Kubienová Lucie, Tichá Tereza, Luhová Lenka, Petřivalský Marek
Department of Biochemistry, Faculty of Science, Palacky University, Šlechtitelů 11, 78371, Olomouc, Czech Republic.
Methods Mol Biol. 2016;1424:175-89. doi: 10.1007/978-1-4939-3600-7_15.
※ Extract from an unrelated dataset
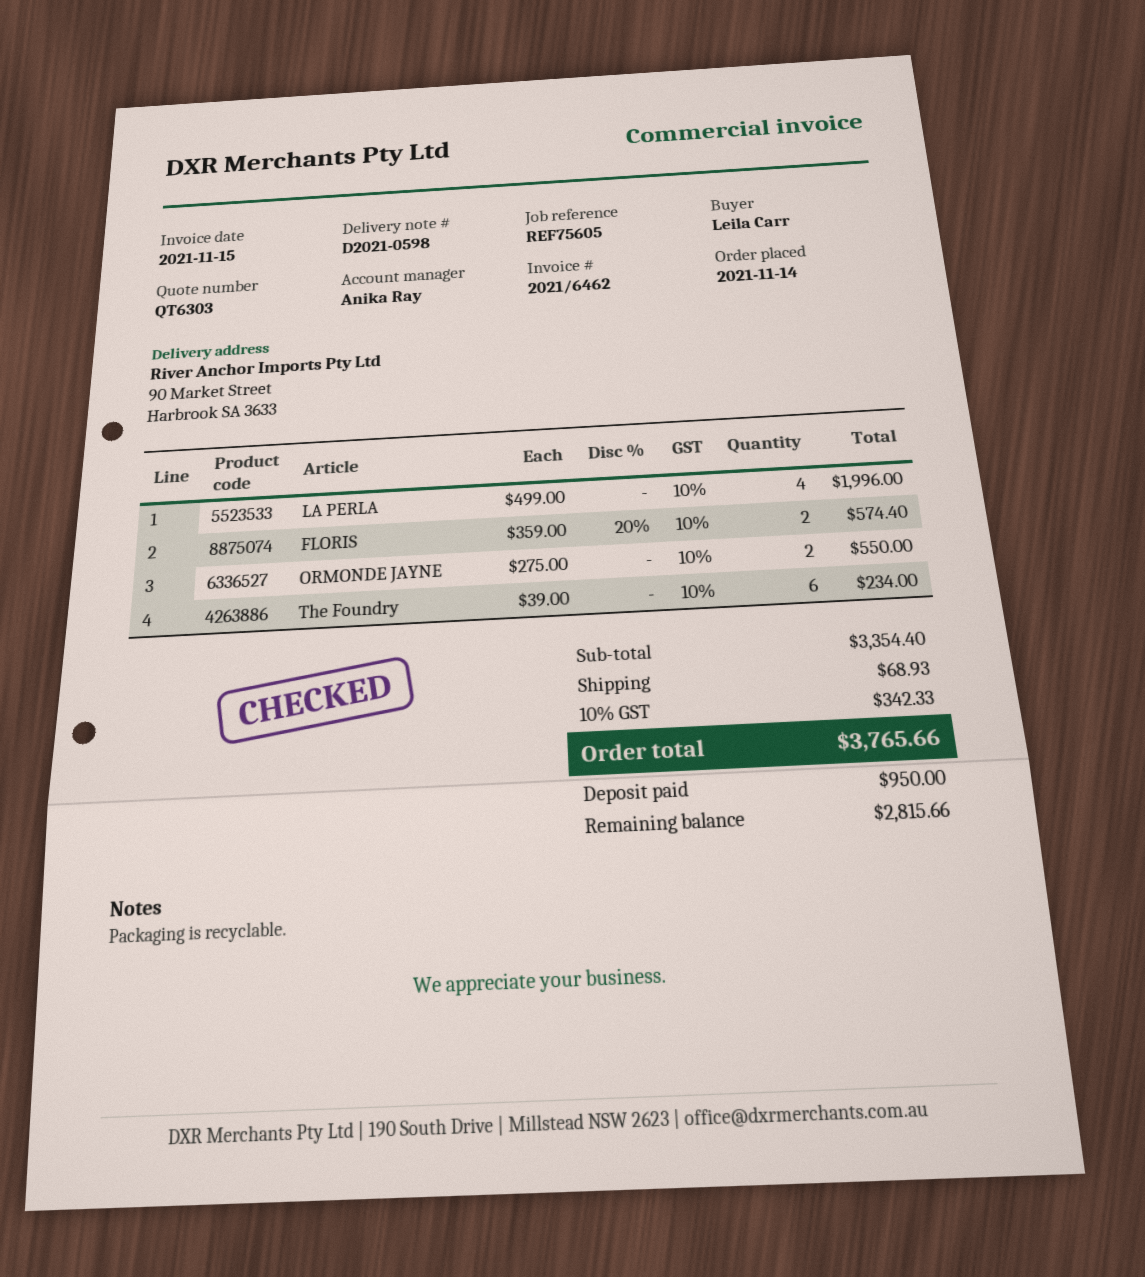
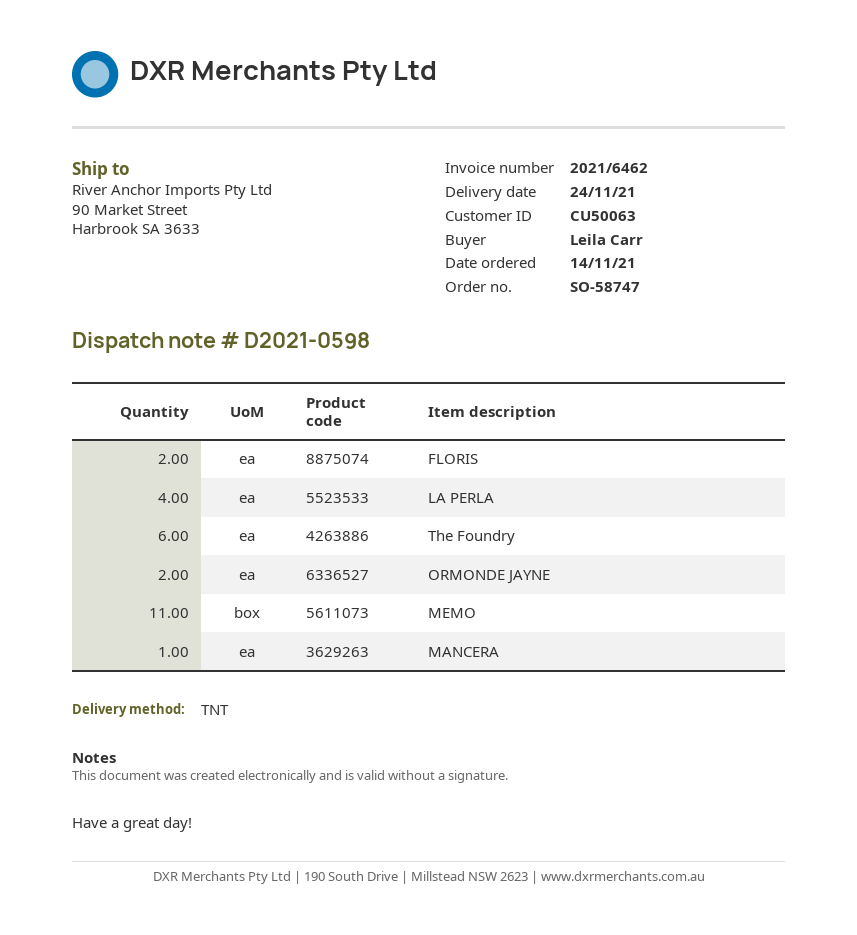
MEMO: none -> 11
MANCERA: none -> 1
S-nitrosoglutathione reductase (GSNOR) is considered a key enzyme in the regulation of intracellular levels of S-nitrosoglutathione and protein S-nitrosylation. As a part of nitric oxide catabolism, GSNOR catalyzes the irreversible decomposition of GSNO to oxidized glutathione. GSNOR is involved in the regulation of plant growth and development, mediated by NO-dependent signaling mechanisms, and is known to play important roles in plant responses to various abiotic and biotic stress conditions. Here we present optimized protocols to determine GSNOR enzyme activities in plant samples by spectrophotometric measurements and by activity staining after the native polyacrylamide gel electrophoresis.
S-亚硝基谷胱甘肽还原酶(GSNOR)被认为是调节细胞内S-亚硝基谷胱甘肽水平和蛋白质S-亚硝基化的关键酶。作为一氧化氮分解代谢的一部分,GSNOR催化GSNO不可逆地分解为氧化型谷胱甘肽。GSNOR参与植物生长和发育的调节,由依赖NO的信号机制介导,并且已知在植物对各种非生物和生物胁迫条件的反应中发挥重要作用。在此,我们介绍了通过分光光度测量和天然聚丙烯酰胺凝胶电泳后的活性染色来测定植物样品中GSNOR酶活性的优化方案。